Auf diesem Gipfel argumentierte der spanische Premierminister Pedro Sánchez, dass ein starker Fokus auf humanitären Schutz kein antiisraelischer Ansatz sei, sondern Israel helfen würde, so Personen, die über die Debatte informiert wurden.
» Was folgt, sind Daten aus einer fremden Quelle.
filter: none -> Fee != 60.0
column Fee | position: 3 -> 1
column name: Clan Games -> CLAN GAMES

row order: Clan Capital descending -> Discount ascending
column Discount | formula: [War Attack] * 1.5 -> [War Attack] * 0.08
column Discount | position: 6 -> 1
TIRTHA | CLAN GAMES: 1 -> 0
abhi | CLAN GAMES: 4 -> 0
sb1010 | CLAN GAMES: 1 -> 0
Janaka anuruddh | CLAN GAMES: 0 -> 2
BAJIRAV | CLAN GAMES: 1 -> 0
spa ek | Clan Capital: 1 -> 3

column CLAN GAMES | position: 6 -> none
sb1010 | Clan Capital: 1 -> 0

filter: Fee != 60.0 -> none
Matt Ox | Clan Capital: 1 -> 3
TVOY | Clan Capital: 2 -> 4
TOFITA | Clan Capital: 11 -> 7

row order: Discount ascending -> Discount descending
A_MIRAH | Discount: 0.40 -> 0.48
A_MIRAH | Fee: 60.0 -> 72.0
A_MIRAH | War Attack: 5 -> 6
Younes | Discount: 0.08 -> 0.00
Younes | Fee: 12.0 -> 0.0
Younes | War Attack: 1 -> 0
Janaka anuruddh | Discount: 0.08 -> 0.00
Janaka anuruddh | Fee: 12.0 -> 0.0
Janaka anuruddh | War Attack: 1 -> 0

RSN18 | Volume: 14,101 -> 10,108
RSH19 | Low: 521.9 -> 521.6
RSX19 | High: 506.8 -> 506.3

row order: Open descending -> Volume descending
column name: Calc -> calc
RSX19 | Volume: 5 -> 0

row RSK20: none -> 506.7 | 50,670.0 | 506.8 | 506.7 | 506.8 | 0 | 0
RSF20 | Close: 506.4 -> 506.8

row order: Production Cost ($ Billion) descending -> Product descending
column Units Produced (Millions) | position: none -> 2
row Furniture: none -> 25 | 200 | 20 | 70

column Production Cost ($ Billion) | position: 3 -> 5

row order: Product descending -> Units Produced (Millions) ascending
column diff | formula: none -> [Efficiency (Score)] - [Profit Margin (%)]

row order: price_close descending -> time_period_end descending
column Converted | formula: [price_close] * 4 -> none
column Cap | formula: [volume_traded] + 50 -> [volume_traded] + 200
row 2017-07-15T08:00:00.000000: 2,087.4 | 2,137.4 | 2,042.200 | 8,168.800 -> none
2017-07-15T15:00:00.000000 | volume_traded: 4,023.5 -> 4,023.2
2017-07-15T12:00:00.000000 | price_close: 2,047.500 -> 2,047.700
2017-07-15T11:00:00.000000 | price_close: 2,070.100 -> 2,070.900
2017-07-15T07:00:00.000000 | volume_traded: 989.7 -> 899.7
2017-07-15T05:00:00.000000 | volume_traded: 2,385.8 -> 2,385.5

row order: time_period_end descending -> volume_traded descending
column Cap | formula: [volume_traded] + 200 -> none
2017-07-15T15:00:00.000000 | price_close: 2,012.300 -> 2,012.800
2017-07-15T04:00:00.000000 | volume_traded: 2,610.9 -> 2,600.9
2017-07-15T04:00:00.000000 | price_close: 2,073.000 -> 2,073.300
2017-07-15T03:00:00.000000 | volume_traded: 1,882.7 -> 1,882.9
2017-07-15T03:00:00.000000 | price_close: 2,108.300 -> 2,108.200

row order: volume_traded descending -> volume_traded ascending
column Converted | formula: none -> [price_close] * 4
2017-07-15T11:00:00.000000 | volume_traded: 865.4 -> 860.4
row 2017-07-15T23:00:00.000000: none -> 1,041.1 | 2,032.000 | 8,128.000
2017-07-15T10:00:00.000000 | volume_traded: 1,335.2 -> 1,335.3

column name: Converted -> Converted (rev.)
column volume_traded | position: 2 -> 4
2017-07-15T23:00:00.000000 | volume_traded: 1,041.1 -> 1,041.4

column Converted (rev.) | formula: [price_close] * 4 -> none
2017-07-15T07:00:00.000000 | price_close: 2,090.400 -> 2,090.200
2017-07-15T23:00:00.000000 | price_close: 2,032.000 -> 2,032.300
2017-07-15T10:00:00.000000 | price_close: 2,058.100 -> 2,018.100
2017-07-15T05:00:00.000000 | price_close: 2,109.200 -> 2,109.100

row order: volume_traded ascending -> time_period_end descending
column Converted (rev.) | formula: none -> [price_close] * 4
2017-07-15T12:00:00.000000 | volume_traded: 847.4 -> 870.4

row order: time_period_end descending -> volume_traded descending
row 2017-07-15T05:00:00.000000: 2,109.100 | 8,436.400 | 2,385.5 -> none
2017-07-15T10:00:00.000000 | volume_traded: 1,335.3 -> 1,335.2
Sánchez sagte seinen EU-Spitzenkollegen, dass es im Interesse Jerusalems liege, sicherzustellen, dass seine militärische Reaktion die Israelis nicht zu internationalen Parias mache.

Die spanische Regierung lehnte die Vorstellung ab, sie vertrete eine „pro-palästinensische“ Haltung, eine Idee, die ein Beamter als ideologisch aufgeladen bezeichnete. Stattdessen vertrete man eine „ausgewogene Position“, sagte der Beamte. „Es geht um den Schutz der Zivilbevölkerung. Alle Zivilisten.“

Der europäische Wandel kommt zu einem Zeitpunkt, an dem lateinamerikanische Staats- und Regierungschefs ihr zunehmendes Unbehagen über Israels Angriff auf Gaza zum Ausdruck bringen. In Brasilien, dem diplomatischen Schwergewicht der Region, hat Präsident Luiz Inácio Lula da Silva die sich abzeichnenden Ereignisse als „Völkermord“ bezeichnet.

Mexiko hat sich Brasilien angeschlossen und einen sofortigen Waffenstillstand in Gaza gefordert, wobei der linke Präsident Andrés Manuel López Obrador Israels Kritik an seinem Versäumnis, die Hamas zu verurteilen, zurückweist. „Wir wollen keine Gewalt, wir sind Pazifisten“, sagte er.

Cynthia Arnson, angesehene Wissenschaftlerin für Lateinamerika am Wilson Center in Washington, sagte, die Region habe „den Fokus schnell von den von der Hamas begangenen Gräueltaten auf die Angriffe auf Gaza verlagert.“ Diese Verschiebung hing mit dem Ausmaß des israelischen Angriffs und der Tatsache zusammen, dass so viele Zivilisten gestorben und verletzt wurden.“

Chile, Heimat von mehr als 400.000 Palästinensern, der größten Gemeinschaft außerhalb des Nahen Ostens, hat seinen Botschafter in Israel zurückgerufen, ebenso wie Kolumbien. Bolivien hat die diplomatischen Beziehungen zum jüdischen Staat abgebrochen.

„Wenn Israel das Massaker am palästinensischen Volk nicht stoppt, können wir nicht dabei sein“, sagte der kolumbianische Präsident Gustavo Petro, als er die Abberufung seines Botschafters ankündigte.

Argentinien, die Heimat der größten jüdischen Gemeinde Lateinamerikas, ist differenzierter geworden. Das Außenministerium des Landes veröffentlichte jedoch eine Erklärung, in der es den israelischen Angriff auf Jabalia verurteilte und sagte, dass „nichts die Verletzung des humanitären Völkerrechts rechtfertigt“.